## Exercise requirements
Pick out all lines in the listing holding the string "analysis" and copy them.

****************************************

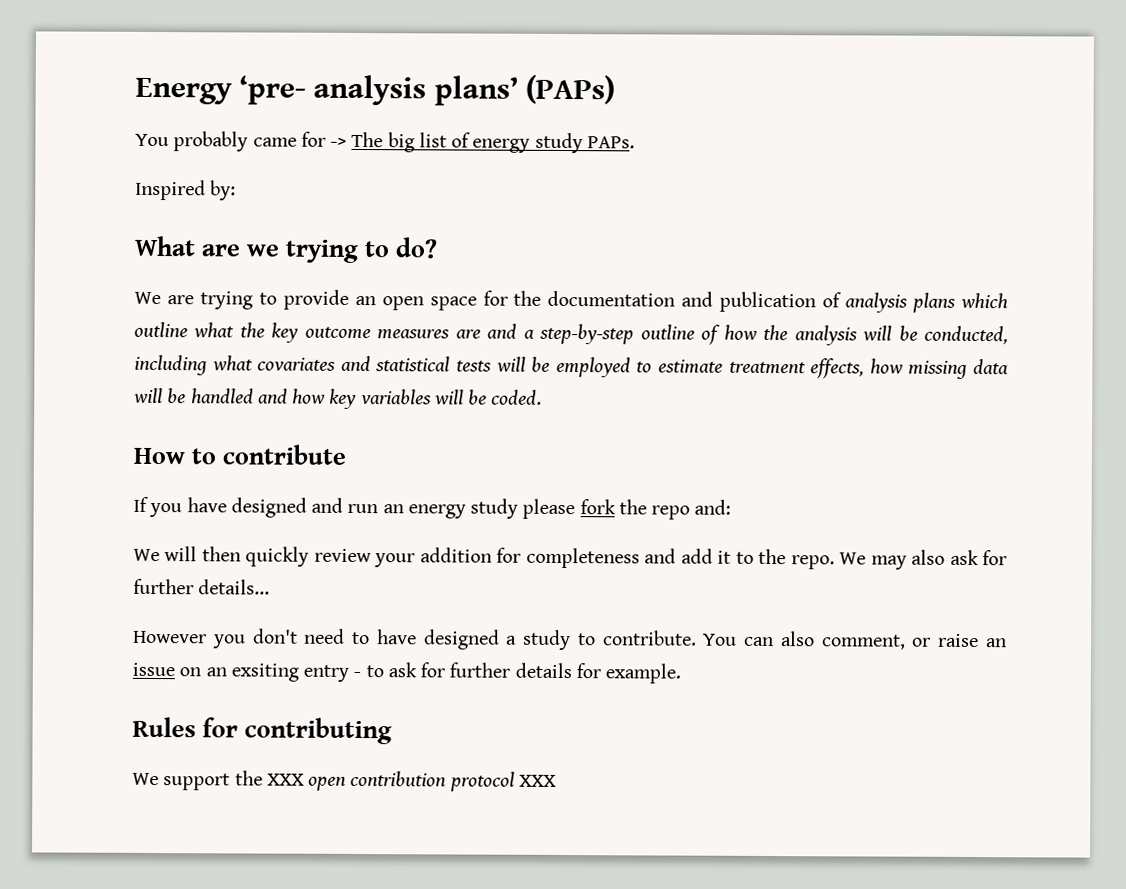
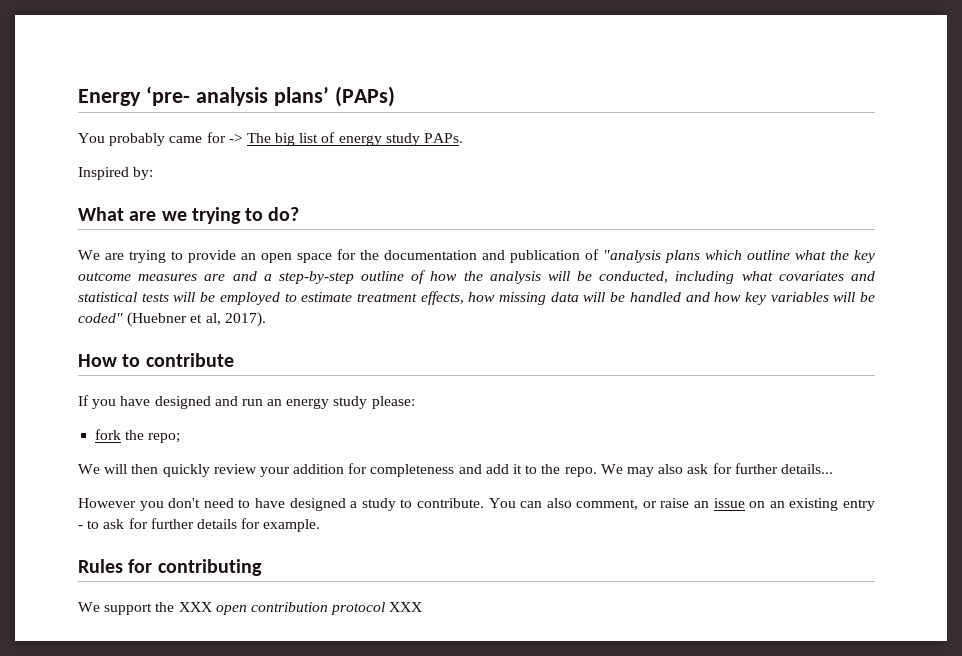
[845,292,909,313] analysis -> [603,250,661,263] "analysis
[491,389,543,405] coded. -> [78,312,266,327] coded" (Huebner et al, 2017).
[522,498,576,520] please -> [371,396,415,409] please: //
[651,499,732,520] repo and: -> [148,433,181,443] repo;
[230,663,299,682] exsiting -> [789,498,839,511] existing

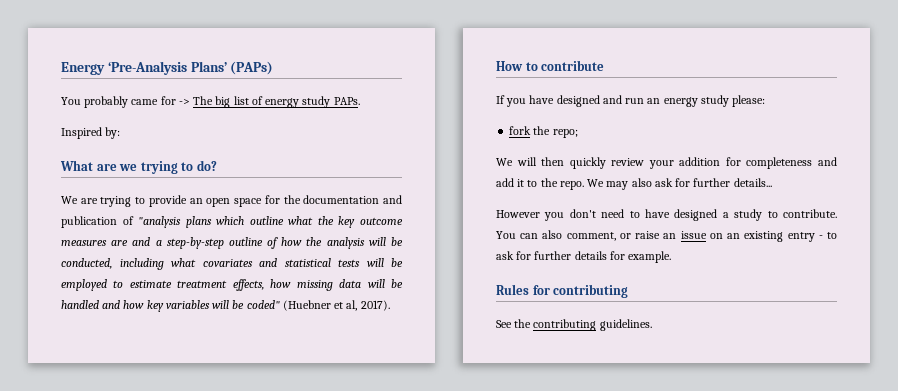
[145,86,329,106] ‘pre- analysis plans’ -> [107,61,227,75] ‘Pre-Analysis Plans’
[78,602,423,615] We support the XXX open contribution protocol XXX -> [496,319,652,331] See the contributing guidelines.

****************************************

## Exercise output
[845,292,909,313] analysis -> [603,250,661,263] "analysis
[145,86,329,106] ‘pre- analysis plans’ -> [107,61,227,75] ‘Pre-Analysis Plans’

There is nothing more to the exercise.